**WHAT TO DO**.
Starting at the line below holding "display:flex; align-items:center; justify-content:center;" and stopping at the line holding "background:#2e76b5; border:7px solid", print every line exactly, both ends included, and leave the rest out.

(Front-end code change data)

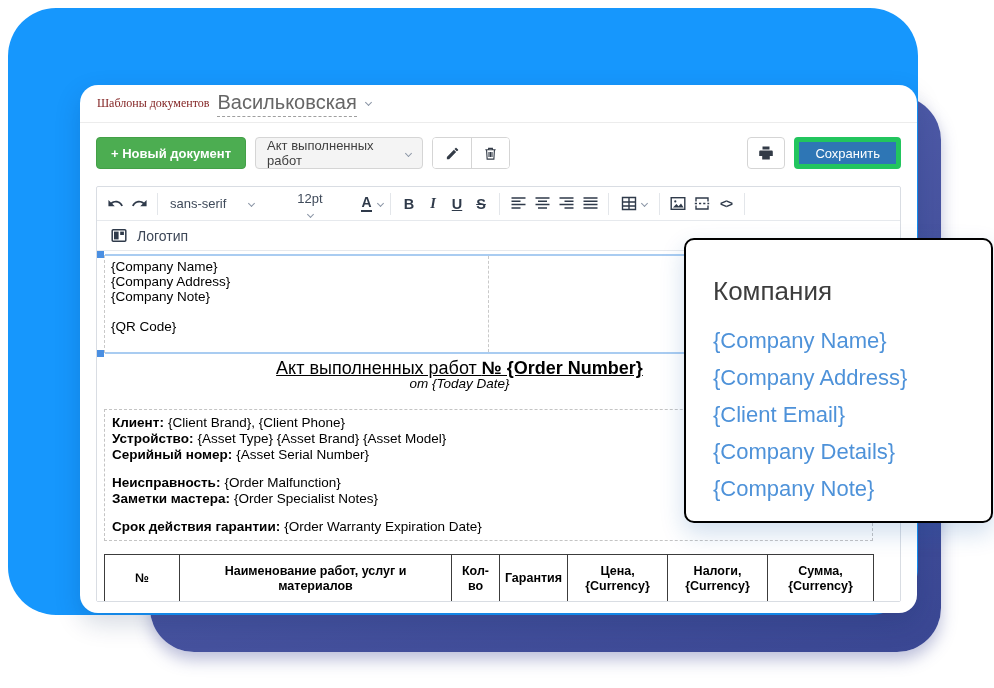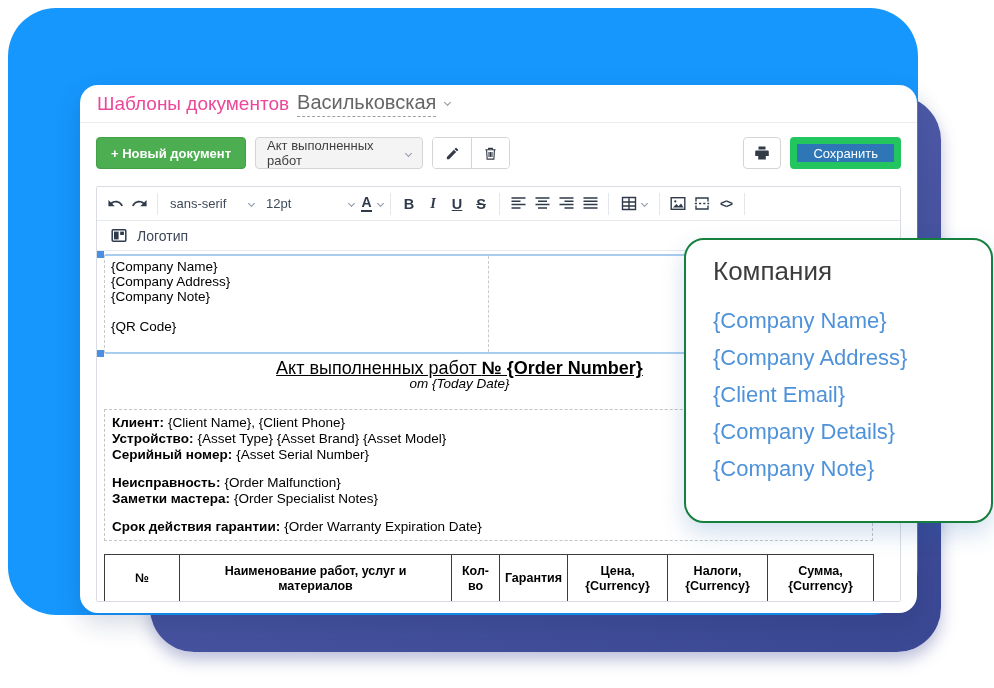--- a/index.html
+++ b/index.html
@@ -19,7 +19,7 @@
     border-radius:18px; overflow:hidden; box-shadow:0 10px 26px rgba(10,40,90,.18); }
   .card-header { height:38px; display:flex; align-items:center; padding:0 17px;
     border-bottom:1px solid #ececec; }
-  .page-title { font-size:19px; color:#ec4899; }
+  .page-title { font-size:12px; color:#7f1d1d;font-family:Liberation Serif, serif; }
   .branch { font-size:20px; color:#666; margin-left:8px; border-bottom:1px dashed #9f9f9f; padding-bottom:2px; cursor:pointer; }
   .chev { display:inline-block; width:7px; height:7px; border-right:1.6px solid #8a95a5;
     border-bottom:1.6px solid #8a95a5; transform:rotate(45deg); }

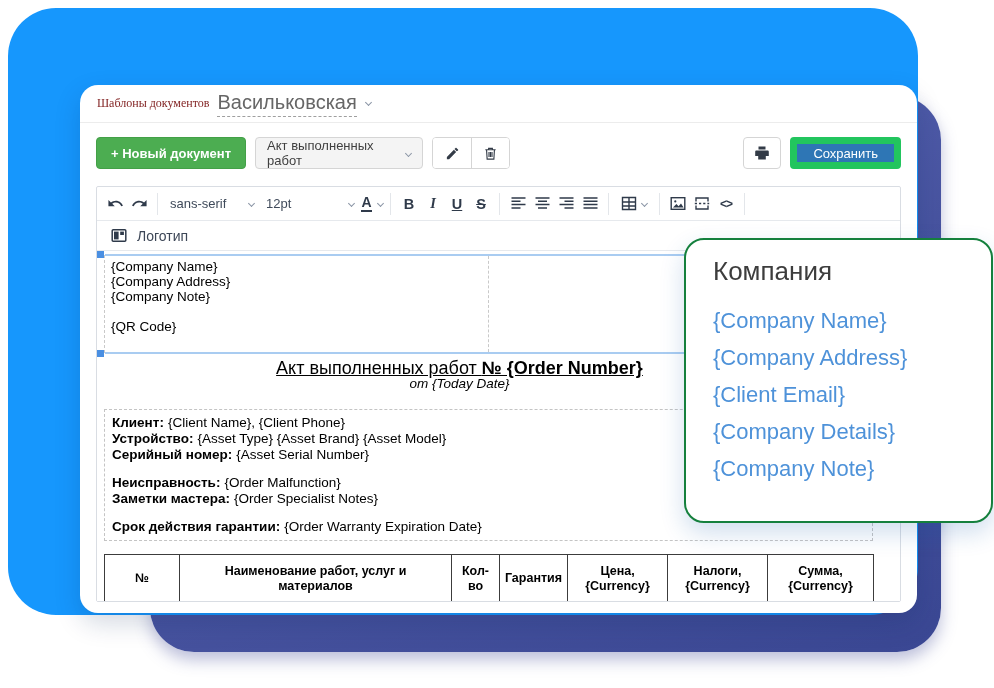--- a/index.html
+++ b/index.html
@@ -41,7 +41,7 @@
   .btn-print { width:38px; height:32px; display:flex; align-items:center; justify-content:center;
     background:#fff; border:1px solid #d5d5d5; border-radius:4px; cursor:pointer; }
   .btn-save { margin-left:9px; height:32px; display:flex; align-items:center; padding:0 16px;
-    background:#2e76b5; border:7px solid #22c55e; border-radius:4px; color:#fff; font-size:13px; cursor:pointer; }
+    background:#2e76b5; border:5px solid #22c55e; border-radius:4px; color:#fff; font-size:13px; cursor:pointer; }
 
   
   .editor { margin-top:17px; border:1px solid #d9dde3; border-radius:2px; }

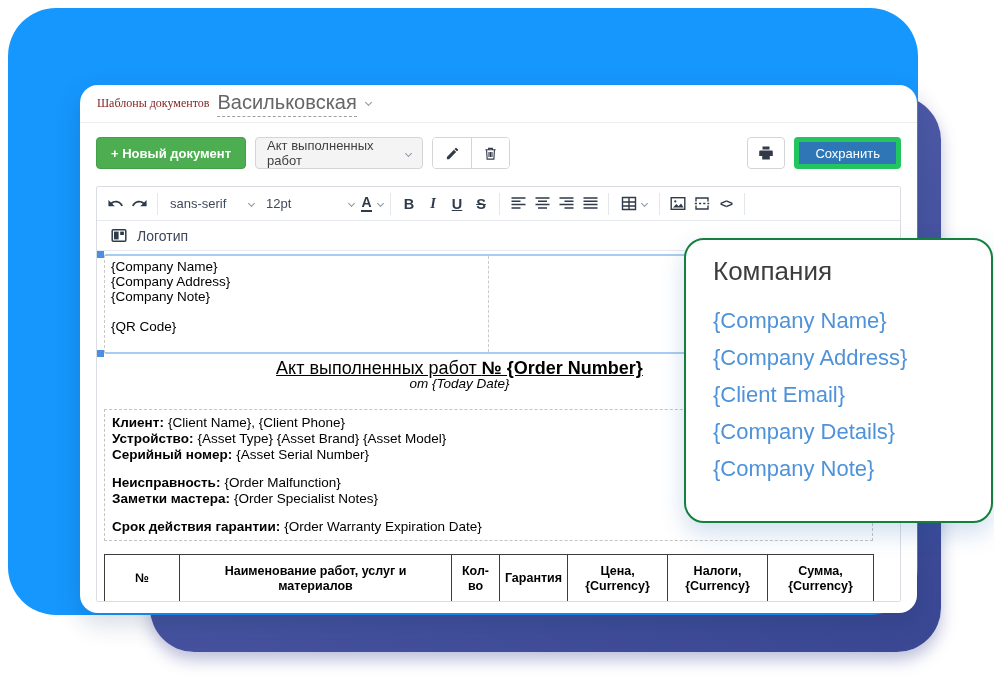--- a/index.html
+++ b/index.html
@@ -52,7 +52,7 @@
   .tb-sep { width:1px; height:22px; background:#e3e6ea; margin:0 6px; }
   .tb-select { display:flex; align-items:center; justify-content:space-between; height:26px;
     padding:0 6px; font-size:13px; color:#3f4a5a; cursor:pointer; }
-  .w-font { width:96px; } .w-size { width:100px; }
+  .w-font { width:96px; } .w-size { width:100px;flex-direction:column; }
   .color-a { font-size:14px; font-weight:bold; color:#2f3a4a; border-bottom:2px solid #2f3a4a; line-height:15px; }
   .fmt { font-size:14.5px; font-weight:bold; width:24px; }
   .fmt.i { font-style:italic; font-family:"Liberation Serif",serif; font-weight:bold; }

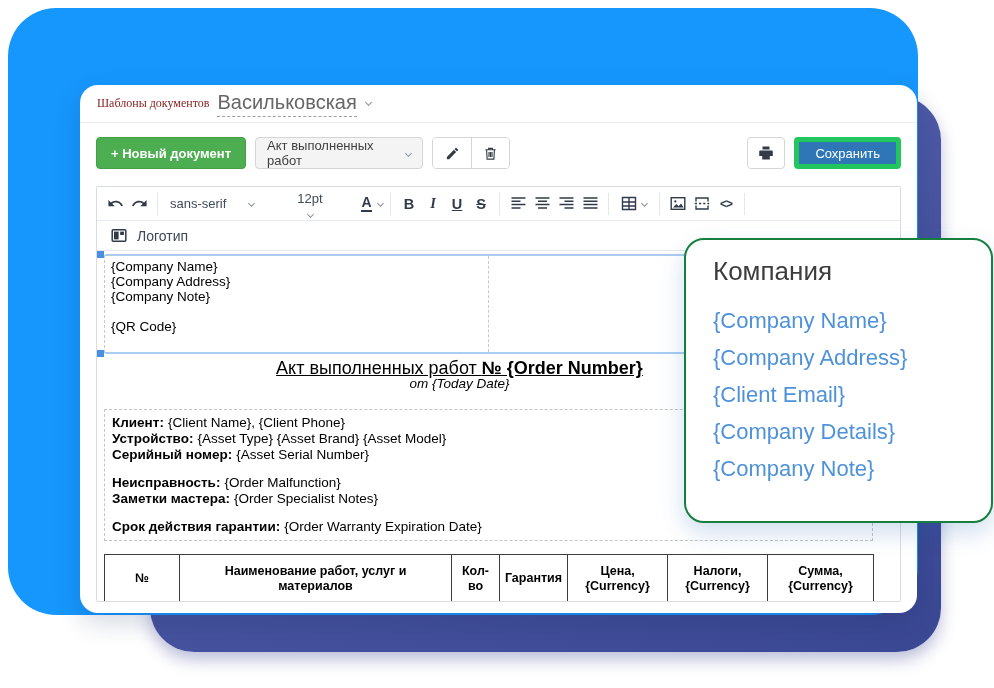--- a/index.html
+++ b/index.html
@@ -86,7 +86,7 @@
 
   
   .popup { position:absolute; left:684px; top:238px; width:309px; height:285px; background:#fff;
-    border:2px solid #15803d; border-radius:20px; padding:16px 27px; z-index:10;
+    border:2px solid #000000; border-radius:10px; padding:36px 27px; z-index:10;
     box-shadow:0 10px 24px rgba(20,90,170,.20); }
   .popup-title { font-size:26px; color:#3d3d3d; margin-bottom:15px; }
   .popup-link { display:block; font-size:22px; line-height:37px; color:#4e92d9; text-decoration:none; cursor:pointer; }

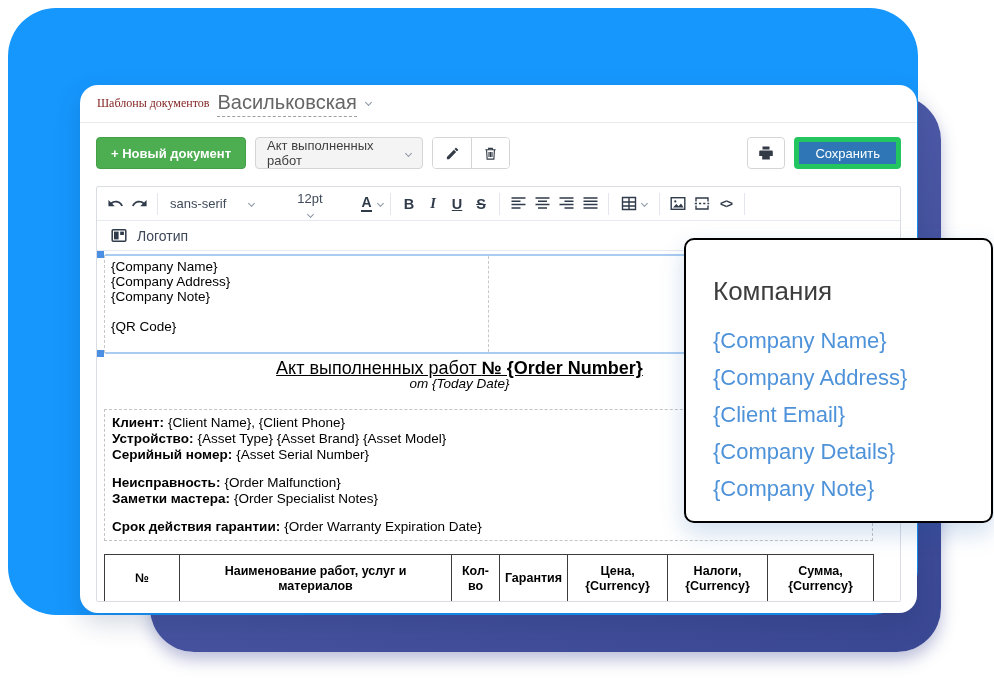--- a/index.html
+++ b/index.html
@@ -274,7 +274,7 @@
             </div>
 
             <div class="client-box">
-              <div><span class="doc-label">Клиент:</span><span>{Client Name}, {Client Phone}</span></div>
+              <div><span class="doc-label">Клиент:</span><span>{Client Brand}, {Client Phone}</span></div>
               <div><span class="doc-label">Устройство:</span><span>{Asset Type} {Asset Brand} {Asset Model}</span></div>
               <div><span class="doc-label">Серийный номер:</span><span>{Asset Serial Number}</span></div>
               <div class="gap"></div>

**REPLY**.
   .btn-print { width:38px; height:32px; display:flex; align-items:center; justify-content:center;
     background:#fff; border:1px solid #d5d5d5; border-radius:4px; cursor:pointer; }
   .btn-save { margin-left:9px; height:32px; display:flex; align-items:center; padding:0 16px;
-    background:#2e76b5; border:7px solid #22c55e; border-radius:4px; color:#fff; font-size:13px; cursor:pointer; }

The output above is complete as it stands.